Russia is especially mystified at the U.S. flirtation with factions that are anything but secular moderates. One of those groups is the Nusra Front, at one time Al Qaeda's affiliate in Syria. Former CIA Director David Petraeus openly advocated U.S. military cooperation with that organization. Other de facto U.S. rebel allies display more than few signs of being Islamists rather than moderates—even given a broad definition of the latter term. Moscow's fury reached a new level in the past few weeks as the United States has launched air strikes against militias allied with the Assad regime in southeastern Syria. Russia asserts that those forces were battling ISIS and other militant factions, and that Washington's actions play into the hands of Islamic terrorists.
Both the Kremlin and the White House need to make serious moves to defuse growing tensions before a potentially cataclysmic clash takes place between Russian and American forces in Syria. The bulk of the changes must come from the American side.
The United States should defer to Russia regarding Syria policy. Moscow has far more significant security interests at stake in Syria and the broader Middle East. Northern Syria lies barely 600 miles from the Russian frontier. Syria is some 6,000 miles from America's homeland. In the process of deferring to Russia, Washington would also off-load the responsibility and risks onto the Kremlin.

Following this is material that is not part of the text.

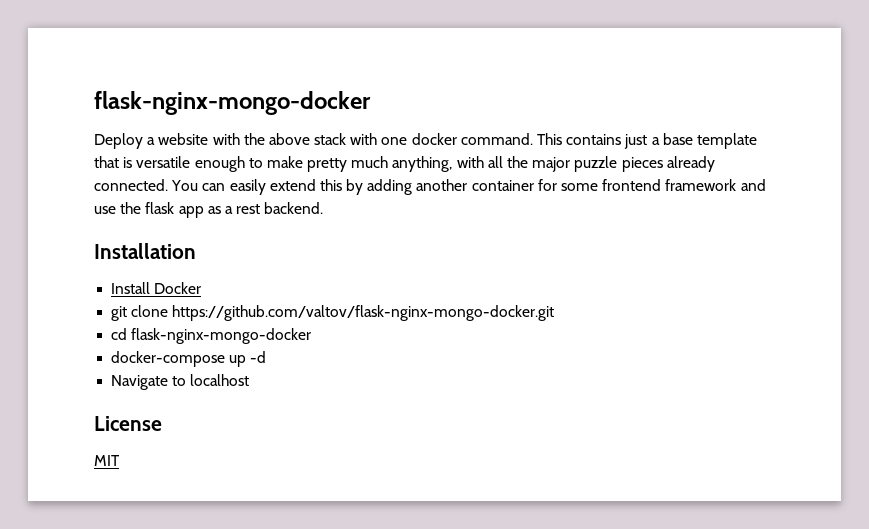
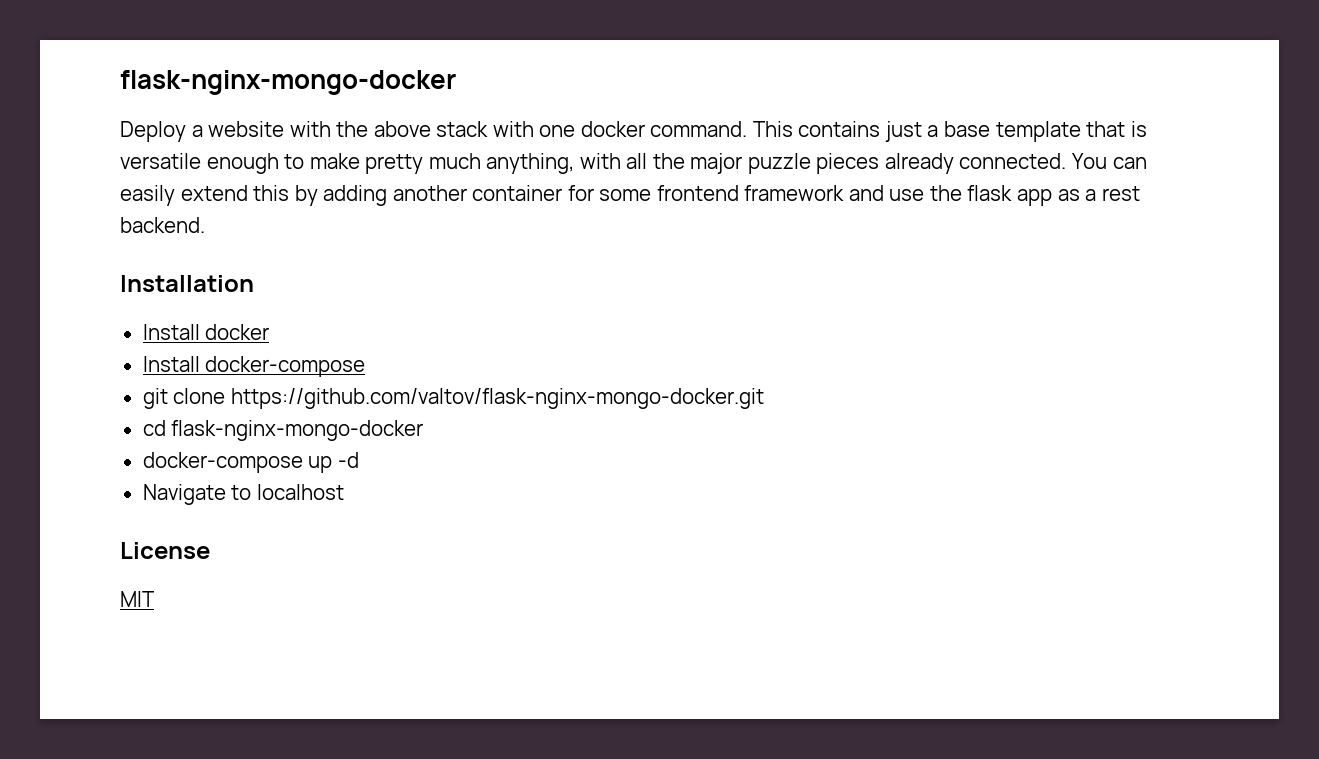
[154,282,202,294] Docker -> [205,324,270,340] [142,356,366,377] docker // Install docker-compose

It is doubtful that any outside power can truly bring an end to the fighting in Syria, much less restore a stable, united country. Such intervention thus far has bred only resentment and terrorist retaliation. It is better if Russia incurs the risks and suffers the negative consequences of geopolitical meddling than if the United States does so. Syria could well become another Afghanistan for Russia. That would be tragic, but it is preferable to Syria becoming another Vietnam or Iraq for America. And continued U.S. meddling in Syria certainly is not worth triggering a new cold war —and perhaps a hot war—with Russia. Yet that is the perilous path our nation is following.